Взгляд вниз. Там сплошной огненно-дымовой хаос. Рвутся снаряды и вокруг моего самолета. Стреляют уцелевшие после штурмовки зенитки. Их меньше, но огонь ведут прицельно. Кренится валится на бок самолет Шишкина. Над ним, в смертельной схватке, кружат наши и фашистские истребители. Наших почему-то совсем немного, но они не давали фашистам сбить Шишкина.

В ушах голос с КП:

— Маленькие! Маленькие! Прикройте оставшихся Горбатых. Прикройте от «Мессера»! Прикройте!

Никакого «Мессера» я не вижу, может был за облаками. На всякий случай, лечу над землей, метрах в двадцати над лесом.
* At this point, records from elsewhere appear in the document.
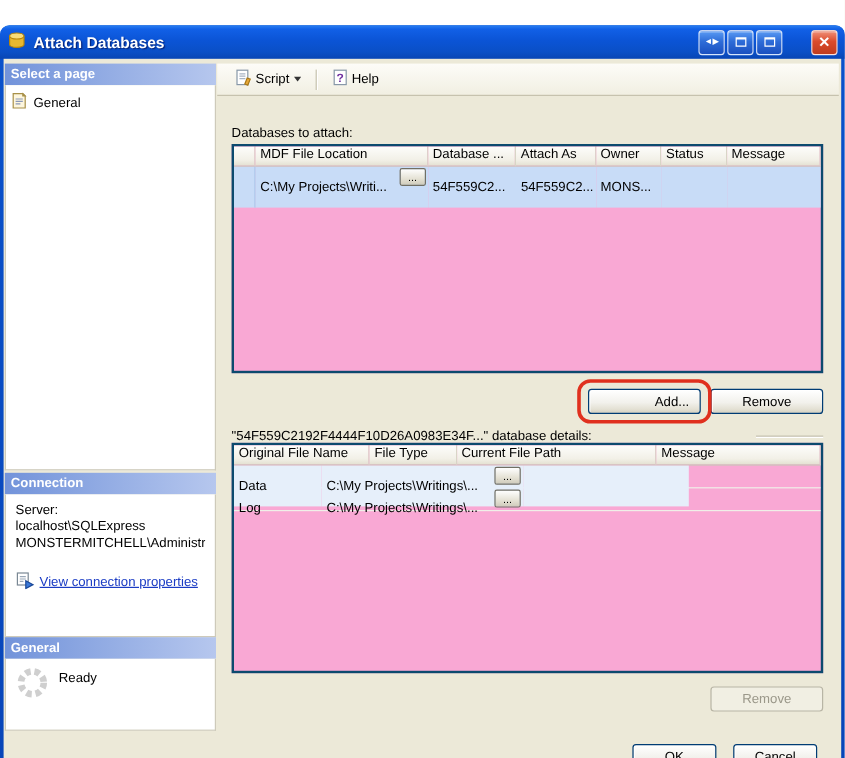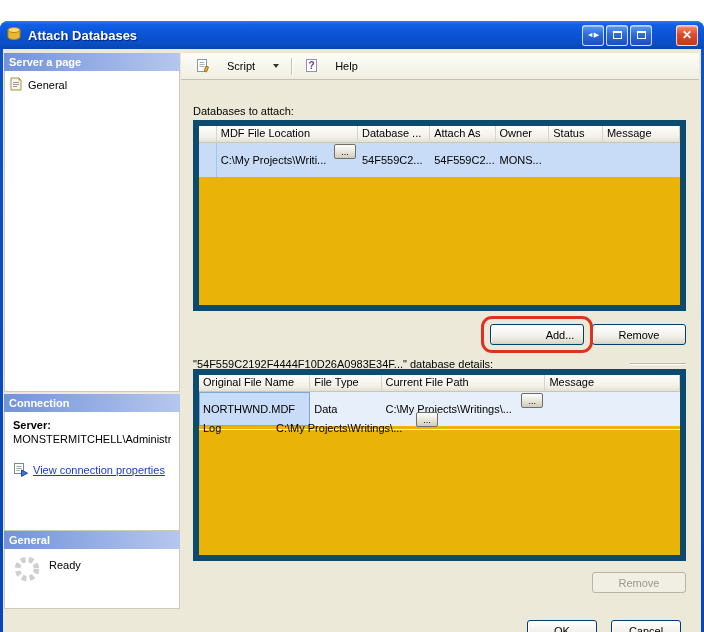--- a/index.html
+++ b/index.html
@@ -133,7 +133,7 @@
   <div class="client">
 
     <div class="sidebar">
-      <div class="sec-header hdr-select">Server a page</div>
+      <div class="sec-header hdr-select">Select a page</div>
       <div class="panel panel-select">
         <div class="general-row">
           <span>

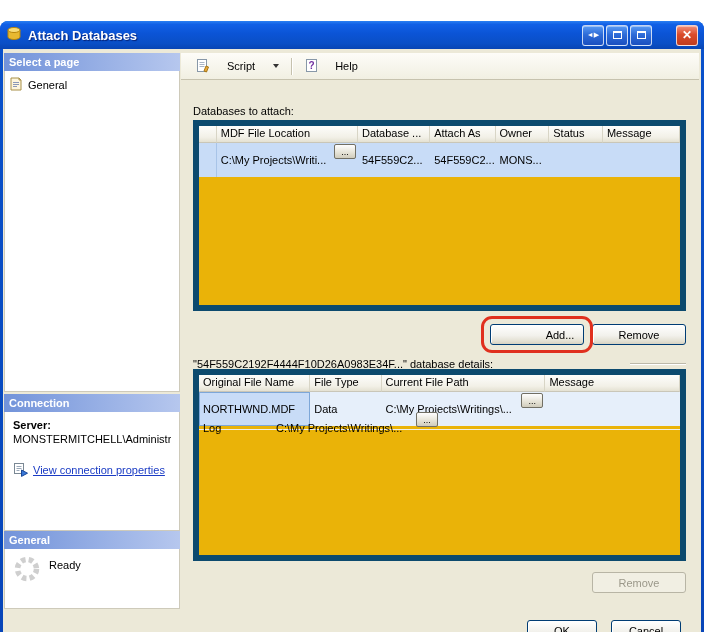--- a/index.html
+++ b/index.html
@@ -54,7 +54,7 @@
   .toolbar { position: absolute; left: 0; right: 0; top: 0; height: 27px;
     background: linear-gradient(to bottom, #FDFCF8, #F1EFE2);
     border-bottom: 1px solid #C6C2AE; display: flex; align-items: center; padding-left: 8px; }
-  .tb-btn { display: flex; align-items: center; gap: 16px; padding: 3px 6px; border: 1px solid transparent; cursor: default; }
+  .tb-btn { display: flex; align-items: center; gap: 2px; padding: 3px 6px; border: 1px solid transparent; cursor: default; }
   .dd-arrow { width: 0; height: 0; border-left: 3px solid transparent; border-right: 3px solid transparent;
     border-top: 4px solid #333; margin-left: 2px; }
   .tb-sep { width: 1px; height: 17px; background: #C6C2AE; box-shadow: 1px 0 0 #fff; margin: 0 5px; }

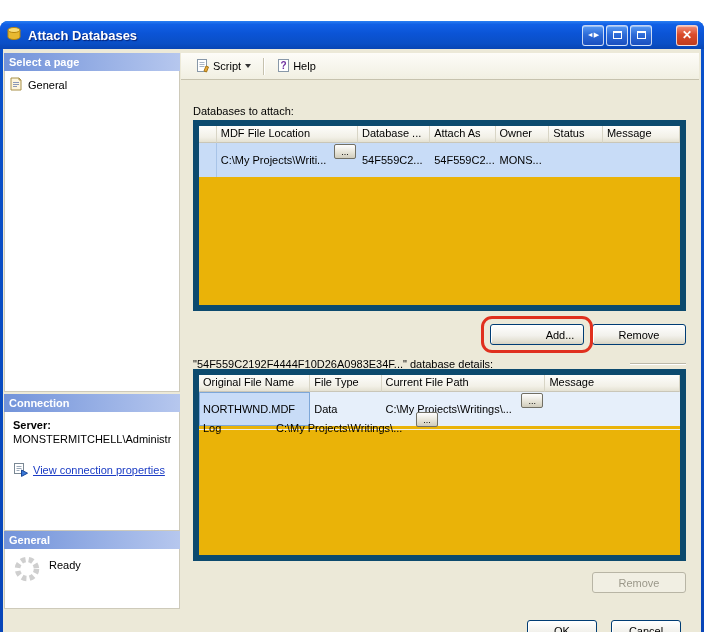--- a/index.html
+++ b/index.html
@@ -65,7 +65,7 @@
   .divline { position: absolute; left: 449px; top: 310px; width: 56px; height: 2px;
     border-top: 1px solid #BDB9A9; border-bottom: 1px solid #fff; }
 
-  .table { position: absolute; background: #eab308; border: 6px solid #0c4a6e; overflow: hidden; }
+  .table { position: absolute; background: #f9a8d4; border: 2px solid #0c4a6e; overflow: hidden; }
   .t1 { left: 12px; top: 67px; width: 493px; height: 191px; }
   .t2 { left: 12px; top: 316px; width: 493px; height: 192px; }
   .thead { display: flex; height: 17px; }

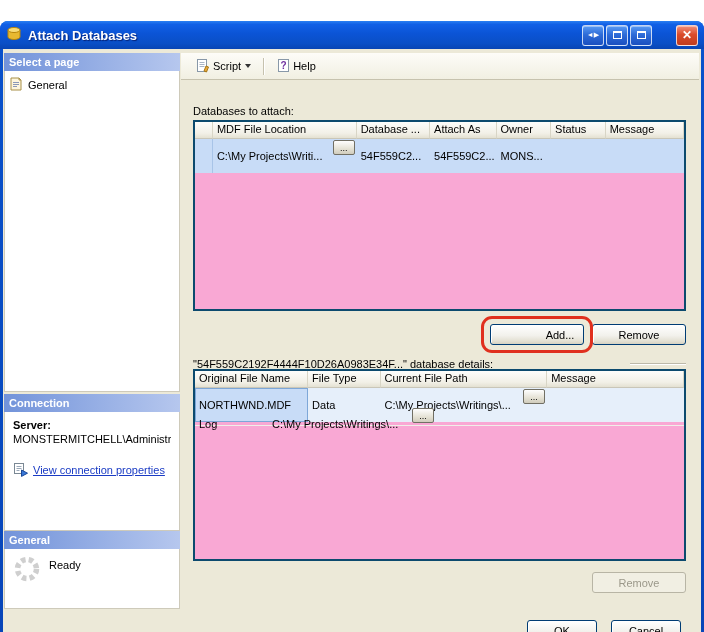--- a/index.html
+++ b/index.html
@@ -245,7 +245,6 @@
           <div class="th d-msg">Message</div>
         </div>
         <div class="trow row1">
-          <div class="td d-name">NORTHWND.MDF</div>
           <div class="td d-type">Data</div>
           <div class="td d-path">
             <span>C:\My Projects\Writings\...</span>

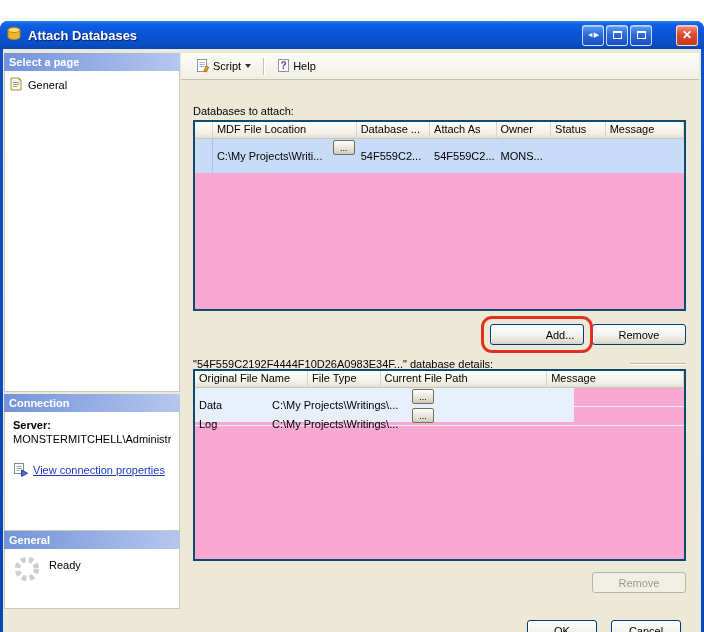--- a/index.html
+++ b/index.html
@@ -42,7 +42,7 @@
   .general-row { display: flex; align-items: center; gap: 5px; padding: 6px 4px; cursor: default; }
   .conn-panel { padding: 7px 8px; }
   .conn-panel .lbl { margin-top: 8px; }
-  .conn-panel .lbl:first-child { margin-top: 0; font-weight: bold; }
+  .conn-panel .lbl:first-child { margin-top: 0; }
   .conn-panel .val { margin-top: 2px; white-space: nowrap; overflow: hidden; }
   .link-row { display: flex; align-items: center; gap: 4px; margin-top: 16px; text-align: center; }
   .link-row a { color: #1A3BC4; text-decoration: underline; cursor: pointer; }

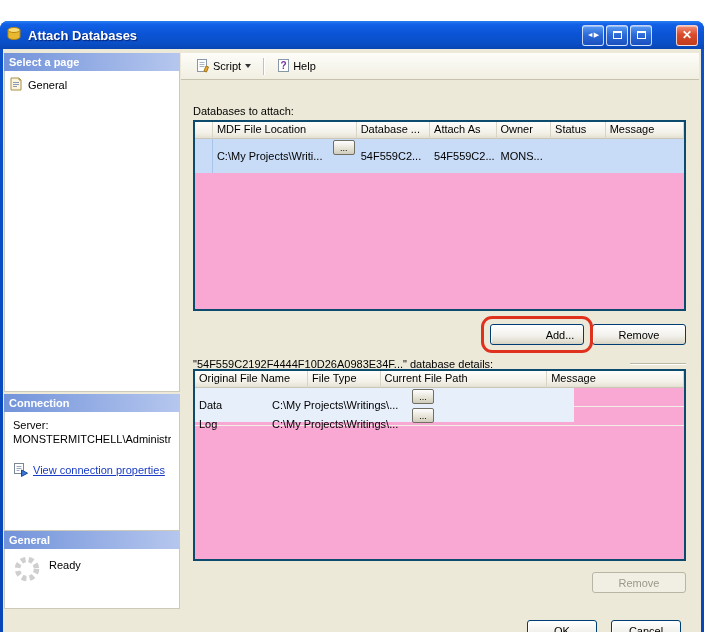--- a/index.html
+++ b/index.html
@@ -151,6 +151,7 @@
       <div class="panel panel-conn">
         <div class="conn-panel">
           <div class="lbl">Server:</div>
+          <div class="val">localhost\SQLExpress</div>
           <div class="val">MONSTERMITCHELL\Administra</div>
           <div class="link-row">
             <span>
И тут, откуда-то сбоку, светящиеся пулеметные, а может быть, и пушечные очереди. На меня в крутом вираже заходит «Мессер». Намного превосходя в скорости, немец, не рассчитав, проскакивает мимо. Он разворачивается, пристраивается в хвост. Я, работая рулями, ушел в бок и вниз. «Мессер», послав по штурмовику пулеметную очередь, снова проскочил мимо. Опять помешала скорость.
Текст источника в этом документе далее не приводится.